Unique Sports Advent Calendar – December 8: Lacrosse

So, we’re now a third of the way through the advent calendar. I should really work on getting up a backlog, so that way I can relax occasionally.

Not to matter, here’s my post for today – lacrosse.


Lacrosse has its origins in games played by the Native American Iroquois people, all of which had intense spiritual elements. It was encountered by European settlers and missionaries over the 1600s and 1700s, with French missionary Jean de Brébeuf giving it the name la crosse, which means ‘the stick’. Aren’t the French great, people.

A Canadian dentist, William George Beers, who had a rather impressive beard, formed the Montreal Lacrosse Club in 1855 or 1856 (sources vary), and codified the rules for it in 1867, at the age of 24. The first game under his rules was played that year, between Upper Canada College and the Toronto Cricket Club (which is also a skating and curling club, but cricket was the first of them?!), won by the cricketers 3-1.

Lacrosse became more and more popular, and was a sport at the (admittedly pretty experimental, and, in hindsight, terrible) 1904 Olympics, won by the Shamrock Lacrosse team of Canada. Unlike a lot of 1904 sports, it was held again at the 1908 Games in London, where Canada beat Great Britain 14-10, Patrick Brennan scoring 5 goals for the Canadians.

In 1971, the United States Intercollegiate Lacrosse Association had the first tournament sponsored by the NCAA, won by Cornell over Maryland. In the years since then, Syracuse are the most successful team, winning ten titles, plus an eleventh in 1990 that was vacated due to playing an ineligible player.

US Lacrosse, the biggest organisation for lacrosse, was formed by a merger of regional organisations in 1998.

How to Play

Since there are different types of lacrosse, I’ll talk about field lacrosse here.

Find a field 110×60 yards, with markings for attacking and defensive zones. Get together ten friends (three attackers, three midfielders, three defenders, and a goalkeeper) and lacrosse sticks for each of them, up to 17cm at their head’s widest point. You also need a rubber ball that can fit in your lacrosse sticks.

You start each quarter, and after a goal, with a face off. You basically need to get the ball in the head of your lacrosse stick, and pass it to your teammates.

To score, you need to flick the ball from your stick into the goals. The goalkeeper, who has a larger head (30cm), is there to stop you. Also, lacrosse is a contact sport.

Who’s on Top?

The most recent World Lacrosse Championships were held in Denver in 2014, and won by Canada, beating the United States 8-5 in the final. 38 nations participated in all, with every one except Costa Rica winning at least one game.

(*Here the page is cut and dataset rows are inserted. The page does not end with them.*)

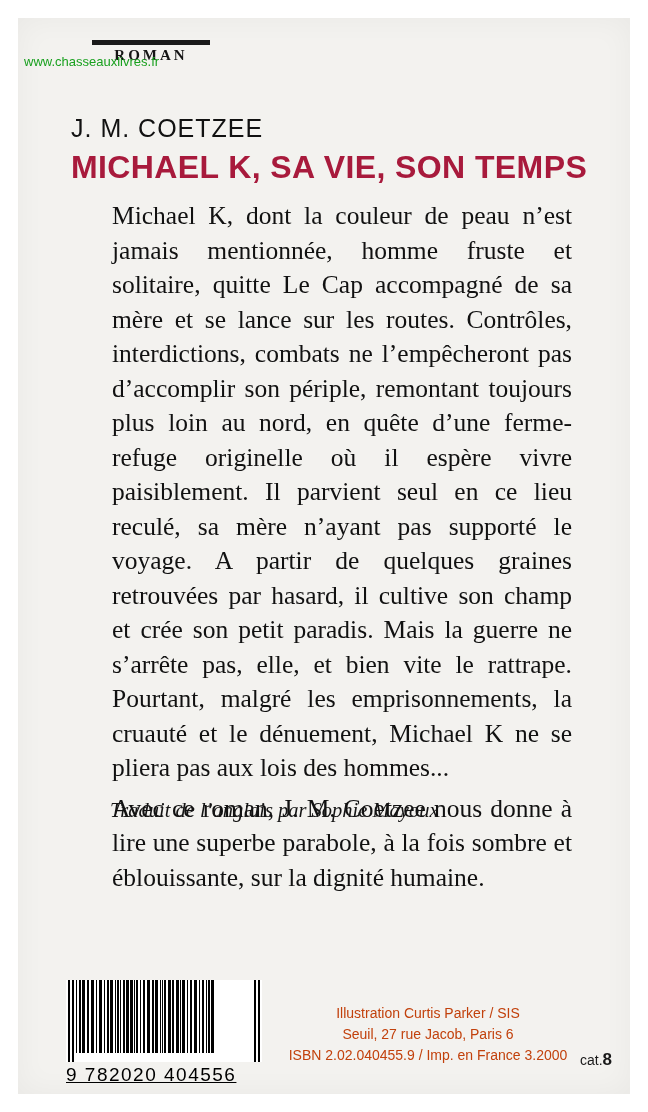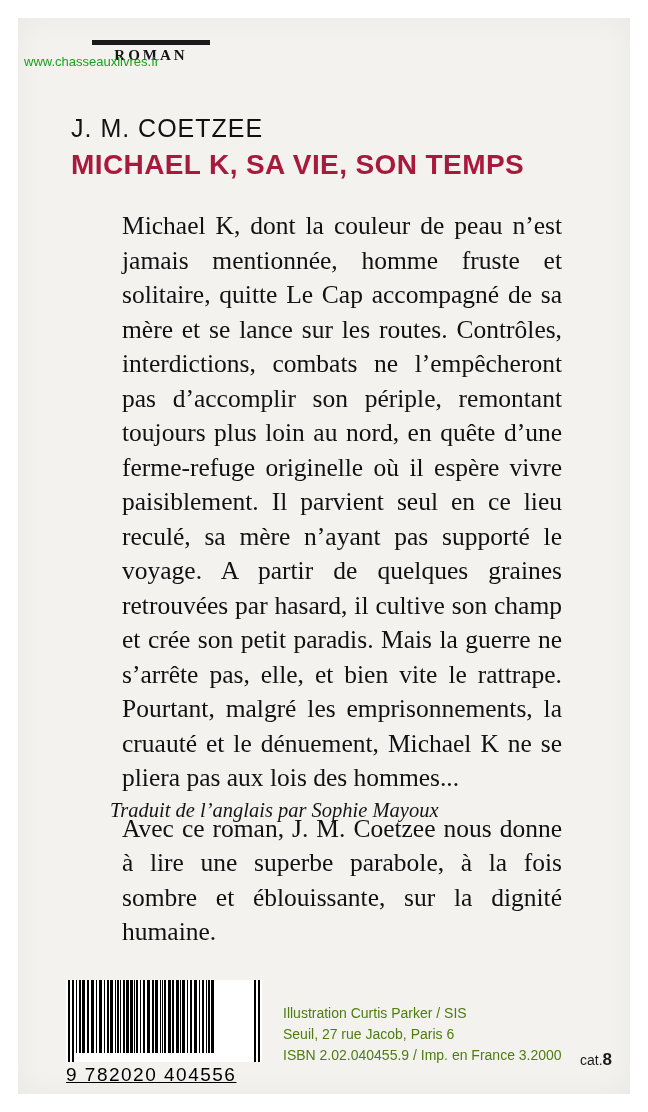--- a/index.html
+++ b/index.html
@@ -87,7 +87,7 @@
     top: 131px;
     font-family: "Liberation Sans", sans-serif;
     font-weight: bold;
-    font-size: 28px;
+    font-size: 32px;
     letter-spacing: 0.4px;
     color: #a81a3c;
   }

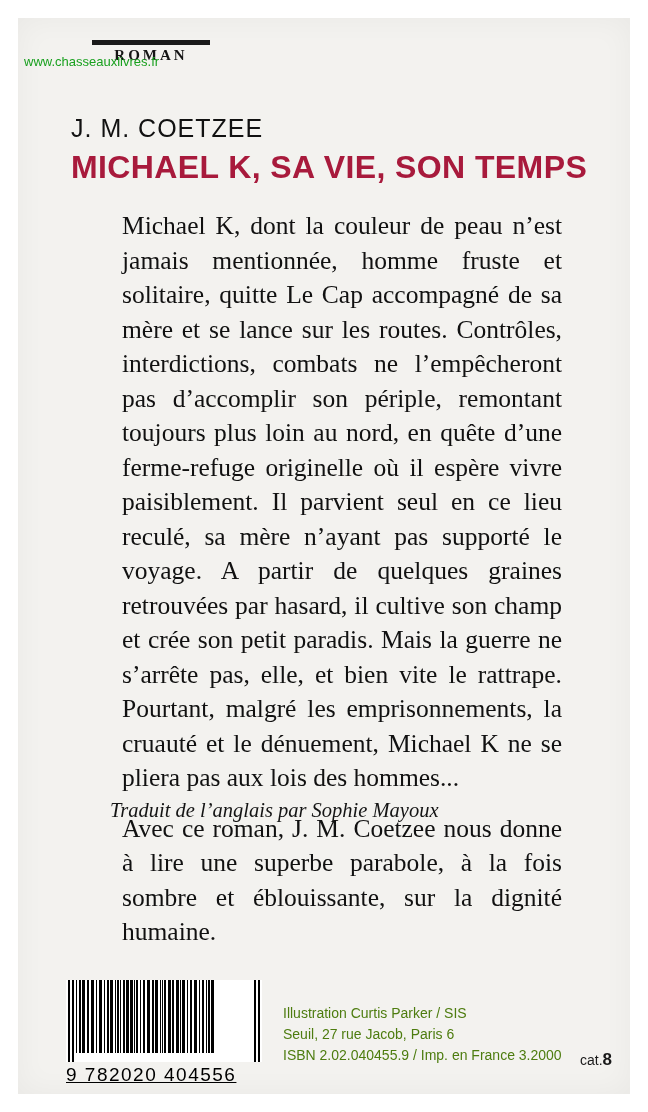--- a/index.html
+++ b/index.html
@@ -106,7 +106,7 @@
     text-justify: inter-word;
   }
   .blurb p {
-    margin: 16px;
+    margin: 6px;
   }
   .blurb p.second {
     margin-top: 0px;

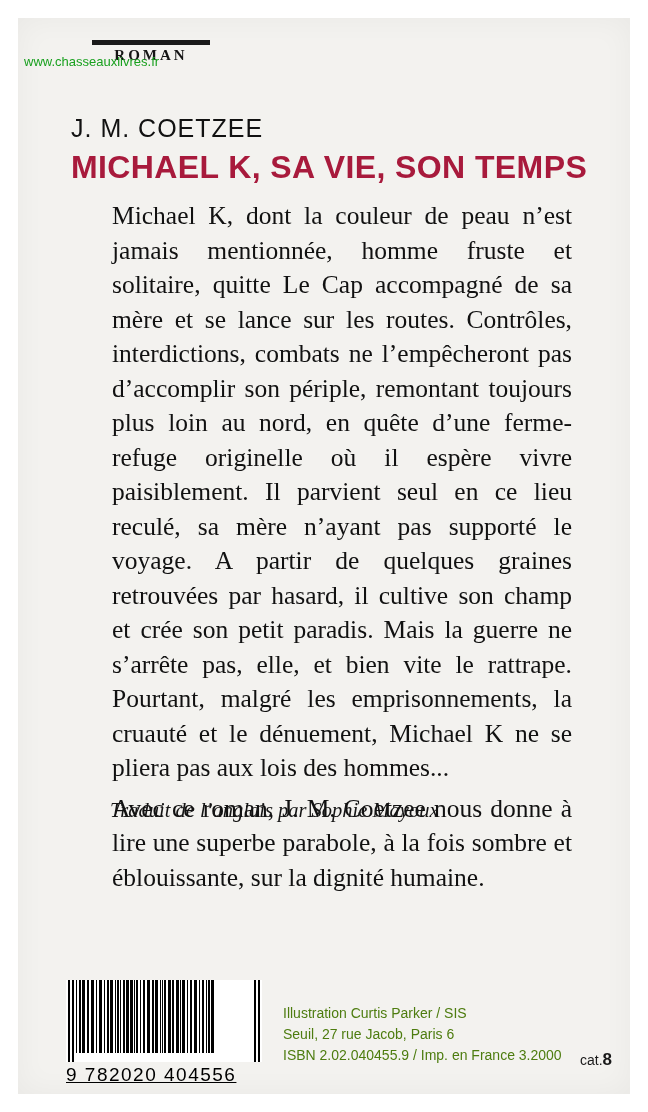--- a/index.html
+++ b/index.html
@@ -135,7 +135,8 @@
     font-family: "Liberation Sans", sans-serif;
     font-size: 14px;
     line-height: 21px;
-    color: #4d7c0f;
+    color: #c2410c;
+    text-align: center;
   }
   .cat {
     position: absolute;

2014 World Lacrosse Championships – Final Standings

  1. Canada
  2. United States
  3. Iroquois
  4. Australia
  5. England
  6. Scotland
  7. Israel
  8. Japan
  9. Germany
  10. Ireland

The 2016 NCAA Division I Men’s Lacrosse Championship was won by North Carolina, who became the first team in the 46-year history of the tournament to win despite being unseeded. Even better, they did it over the #1 seeds Maryland in overtime, with Chris Cloutier scoring the winning goal and his 19th goal for the tournament, the most in history.

2016 NCAA Division 1 Men’s Lacrosse Championship

Seedings in (brackets)

  • Champions: North Carolina
  • Runners up: (1) Maryland
  • Semi-finalists: (5) Brown, (7) Loyola
  • Quarter-finalists: (3) Notre Dame, (8) Syracuse, Navy, Towson


Australia is fairly good at lacrosse, having finished at least third in every World Lacrosse Championship except 2014. Our closest was in 1982, when we only lost by eight points to the United States.

We had a lacrosse league from 2004 to 2007, but that fell through due to costs, and we decide our champions by state carnivals. Victoria are the current state champions, and there is also a club championship.